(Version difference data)
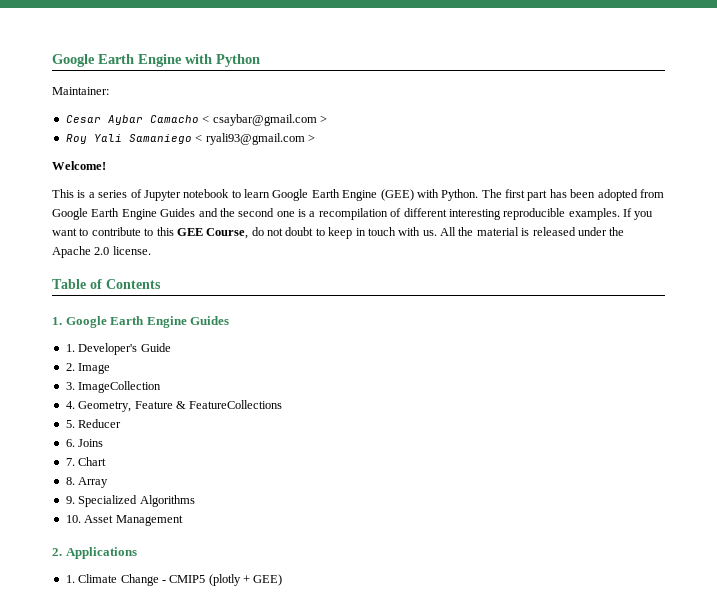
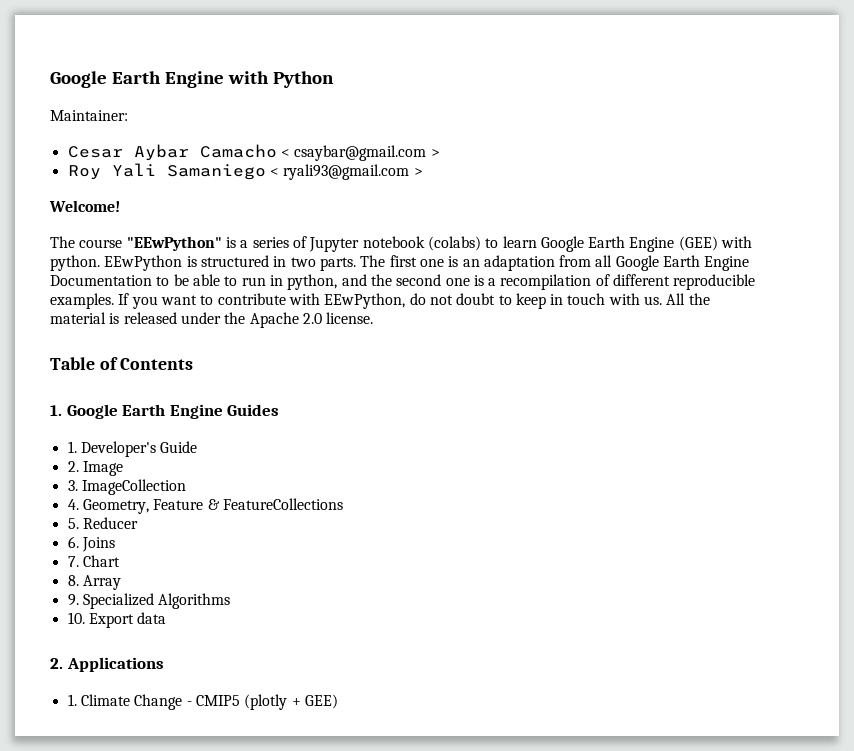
[52,189,74,198] This -> [50,236,222,251] The course "EEwPython"
(230, 193) none -> [427,236,481,251] (colabs)
[441,189,664,201] [52,208,196,220] Python. The first part has been adopted from Google Earth Engine Guides -> [50,255,750,271] [50,274,338,290] python. EEwPython is structured in two parts. The first one is an adaptation from all Google Earth Engine Documentation to be able to run in python,
[448,209,501,220] interesting -> (671, 280) none
[144,227,249,239] to this GEE Course, -> [288,293,406,309] with EEwPython,
[84,515,183,526] Asset Management -> [88,612,167,628] Export data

_Your task_
Restate all entries above exactly, but not the images.

_Exercise response_
[52,189,74,198] This -> [50,236,222,251] The course "EEwPython"
(230, 193) none -> [427,236,481,251] (colabs)
[441,189,664,201] [52,208,196,220] Python. The first part has been adopted from Google Earth Engine Guides -> [50,255,750,271] [50,274,338,290] python. EEwPython is structured in two parts. The first one is an adaptation from all Google Earth Engine Documentation to be able to run in python,
[448,209,501,220] interesting -> (671, 280) none
[144,227,249,239] to this GEE Course, -> [288,293,406,309] with EEwPython,
[84,515,183,526] Asset Management -> [88,612,167,628] Export data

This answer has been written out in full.